Amid ongoing protests, many Iranians are mourning dozens of teens and young people, as names and details of the brutality against them emerge on social media.
Iran Human Rights, a Norway-based rights organization, said Tuesday that at least 154 protesters, including nine children have been killed by security forces during the recent protests. Very little is known about most of the victims as families are pressured to stay silent if they want the bodies of their loved ones to be handed over to them.
On Monday security forces stole the body of a teen victim, Nika Shakarami, from the morgue while her family were waiting at a cemetery in her late father’s hometown of Khorramabad for the body to arrive. They buried the young girl in a village about forty kilometers away, supposedly to prevent her funeral from turning into protests.
Thousands have shared photos and a video showing the 16-year-old Nika, shyly but playfully singing a song into a microphone. Nika was studying art in college and training to become a barista.
Nika was last heard from when she called a friend from the protests on September 20 saying she was being chased by security forces during a protest in Tehran against the killing of Mahsa Amini -- a 22-year-old girl killed in police custody earlier that week.
Nika’s body was found in a morgue at Kahrizak detention center ten days later. Authorities said she died “falling from a height” but refused to allow her mother and relatives see anything other than her face in the morgue. Her aunt said later that her nose and skull were smashed, apparently by multiple blows to her head.

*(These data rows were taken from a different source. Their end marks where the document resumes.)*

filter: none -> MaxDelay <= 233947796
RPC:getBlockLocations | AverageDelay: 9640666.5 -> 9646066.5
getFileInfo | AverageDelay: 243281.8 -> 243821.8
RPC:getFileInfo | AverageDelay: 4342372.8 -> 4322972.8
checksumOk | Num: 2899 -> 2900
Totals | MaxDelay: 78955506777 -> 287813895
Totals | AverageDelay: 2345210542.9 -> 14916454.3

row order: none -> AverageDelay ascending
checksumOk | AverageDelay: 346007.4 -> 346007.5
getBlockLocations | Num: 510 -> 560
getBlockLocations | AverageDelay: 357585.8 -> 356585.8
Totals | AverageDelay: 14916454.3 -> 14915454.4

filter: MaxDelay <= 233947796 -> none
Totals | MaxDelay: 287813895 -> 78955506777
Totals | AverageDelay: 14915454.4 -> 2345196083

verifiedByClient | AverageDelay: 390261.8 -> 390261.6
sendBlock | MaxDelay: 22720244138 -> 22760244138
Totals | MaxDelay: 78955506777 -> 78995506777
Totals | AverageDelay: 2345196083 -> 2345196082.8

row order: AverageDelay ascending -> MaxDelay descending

Authorities later arrested Nika’s aunt and uncle after they publicized her death. Sources close to the family say the security forces are pressuring the family to say Nika had not been in the protests to reduce her killing to an unrelated murder case.

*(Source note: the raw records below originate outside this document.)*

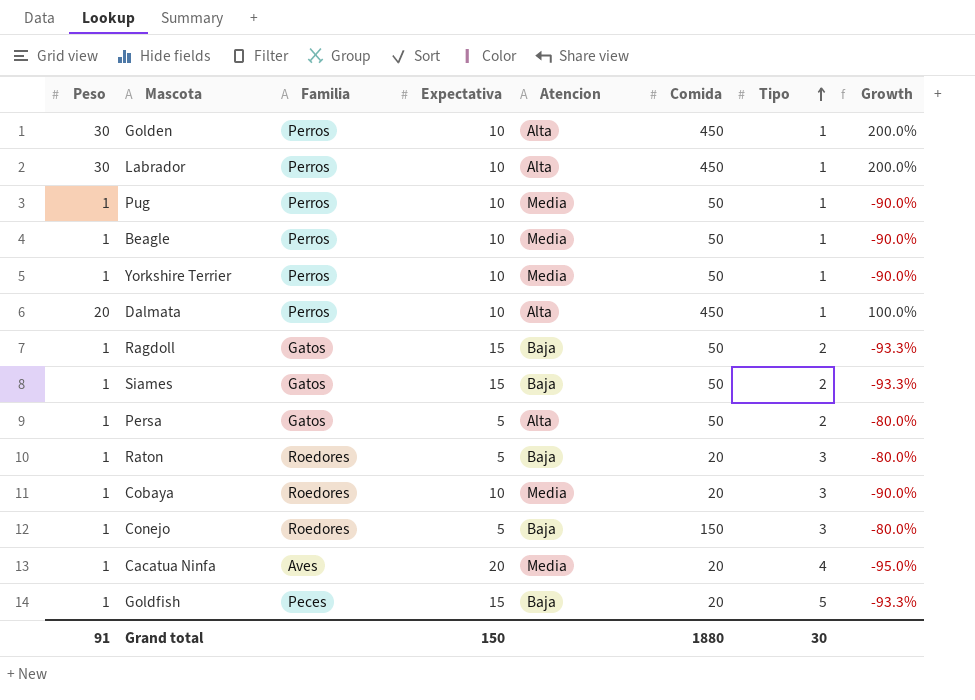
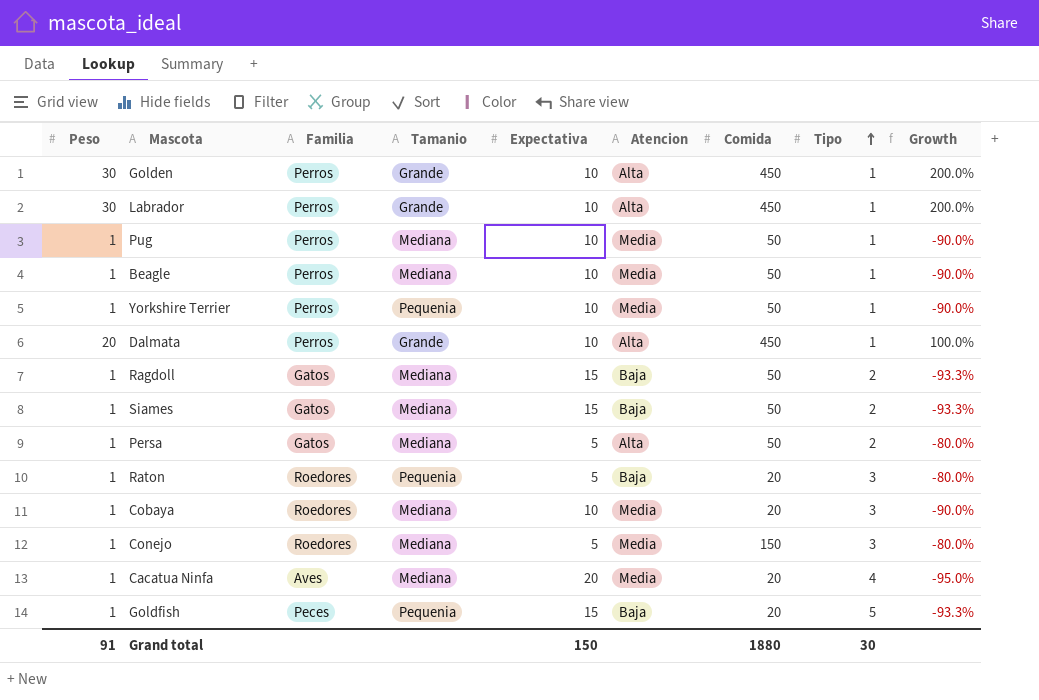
column Tamanio | position: none -> 4
Conejo | Atencion: Baja -> Media

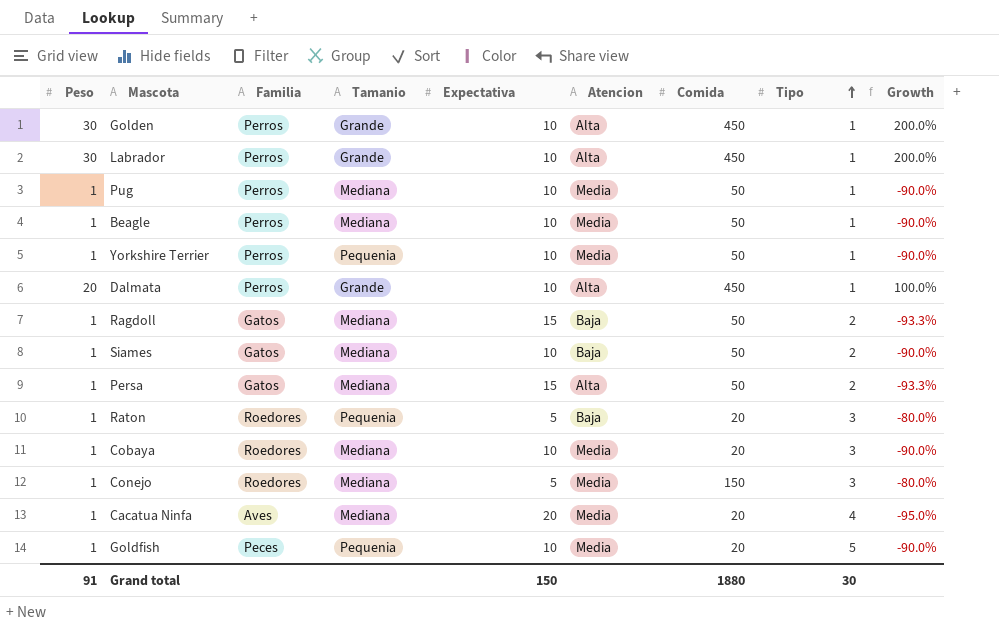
Siames | Expectativa: 15 -> 10
Siames | Growth: -93.3% -> -90.0%
Persa | Expectativa: 5 -> 15
Persa | Growth: -80.0% -> -93.3%
Goldfish | Expectativa: 15 -> 10
Goldfish | Atencion: Baja -> Media
Goldfish | Growth: -93.3% -> -90.0%

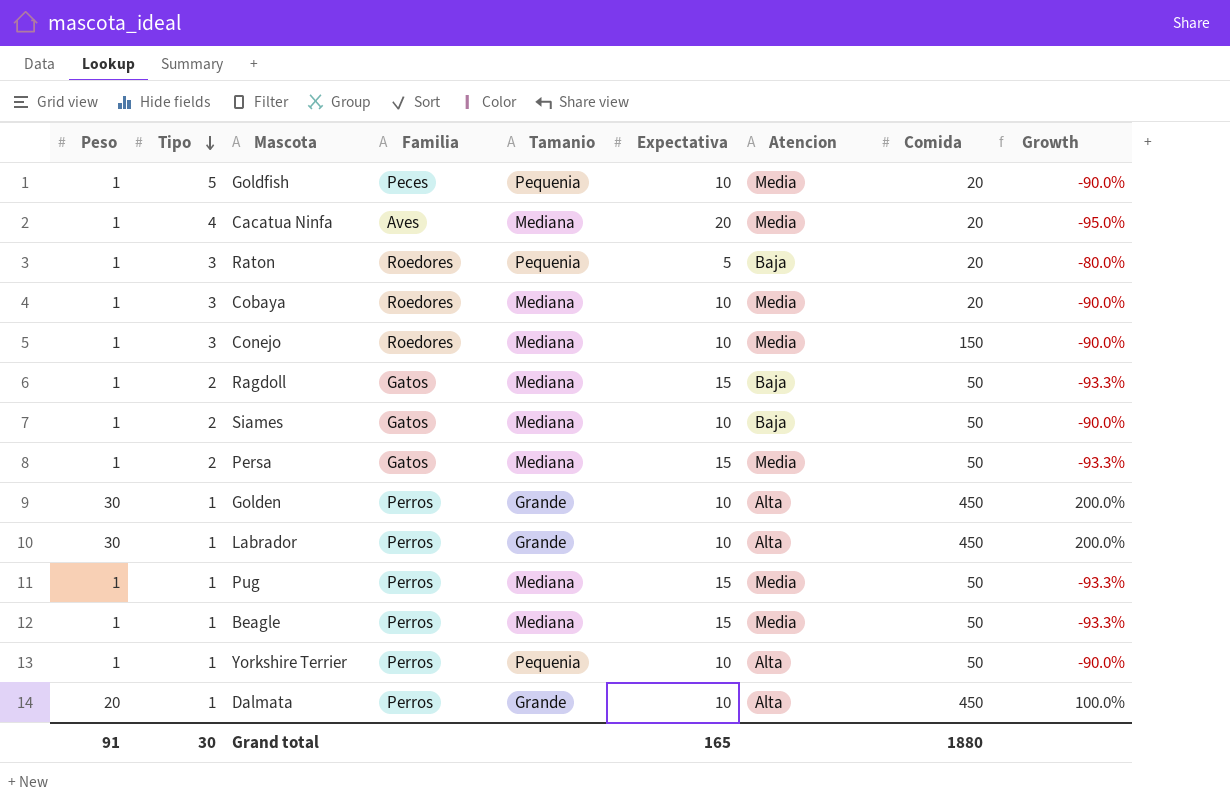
row order: Tipo ascending -> Tipo descending
column Tipo | position: 8 -> 2
Conejo | Expectativa: 5 -> 10
Conejo | Growth: -80.0% -> -90.0%
Persa | Atencion: Alta -> Media
Pug | Expectativa: 10 -> 15
Pug | Growth: -90.0% -> -93.3%
Beagle | Expectativa: 10 -> 15
Beagle | Growth: -90.0% -> -93.3%
Yorkshire Terrier | Atencion: Media -> Alta
Grand total | Expectativa: 150 -> 165

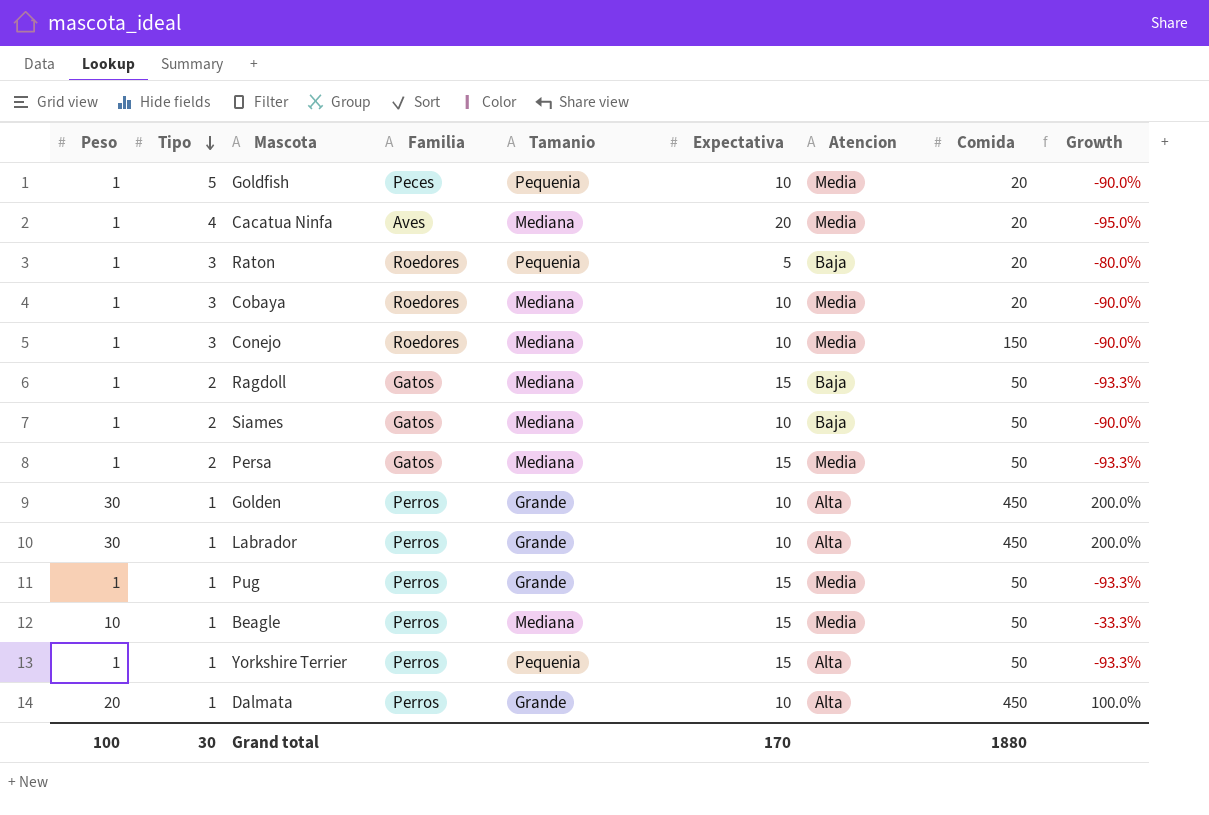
Pug | Tamanio: Mediana -> Grande
Beagle | Peso: 1 -> 10
Beagle | Growth: -93.3% -> -33.3%
Yorkshire Terrier | Expectativa: 10 -> 15
Yorkshire Terrier | Growth: -90.0% -> -93.3%
Grand total | Peso: 91 -> 100
Grand total | Expectativa: 165 -> 170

The Revolutionary Guards (IRGC)-linked Tasnim news agency published a report of the alleged murder of the young girl Tuesday blaming it on people outside the protests.
Tasnim claimed that Nika went to a commercial building kilometers away from the protests where her body was found, although her body was found at a detention center, and suggested that she may have been killed by workers who were resting in the building’s parking.
Eight of the workers have been arrested, Tasnim said, and the case has been referred to a prosecutor for investigation. Many expect the state broadcaster to show someone making a forced confess admitting to the young girl’s murder or blame it on people from among the protesters.
A video has been circulating on social media of the mother of 18-year-old Parsa Rezapour, sitting and wailing on a sidewalk in Karaj where her son was shot dead. “My child was killed for the sake of freedom … My child was martyred,” she cries.
In a video posted on social media the mother of 23-year-old Hadis Najafi, also shot dead in Karaj, has come forward saying she was shot in the heart, abdomen, and neck. “Her whole body and face showed shotgun wounds,” she says adding authorities hid her death from them and refused to hand her body over to them. Before leaving for the protest she posted a video of herself saying she was taking part because she wanted to remember these day years later “when everything will be different”.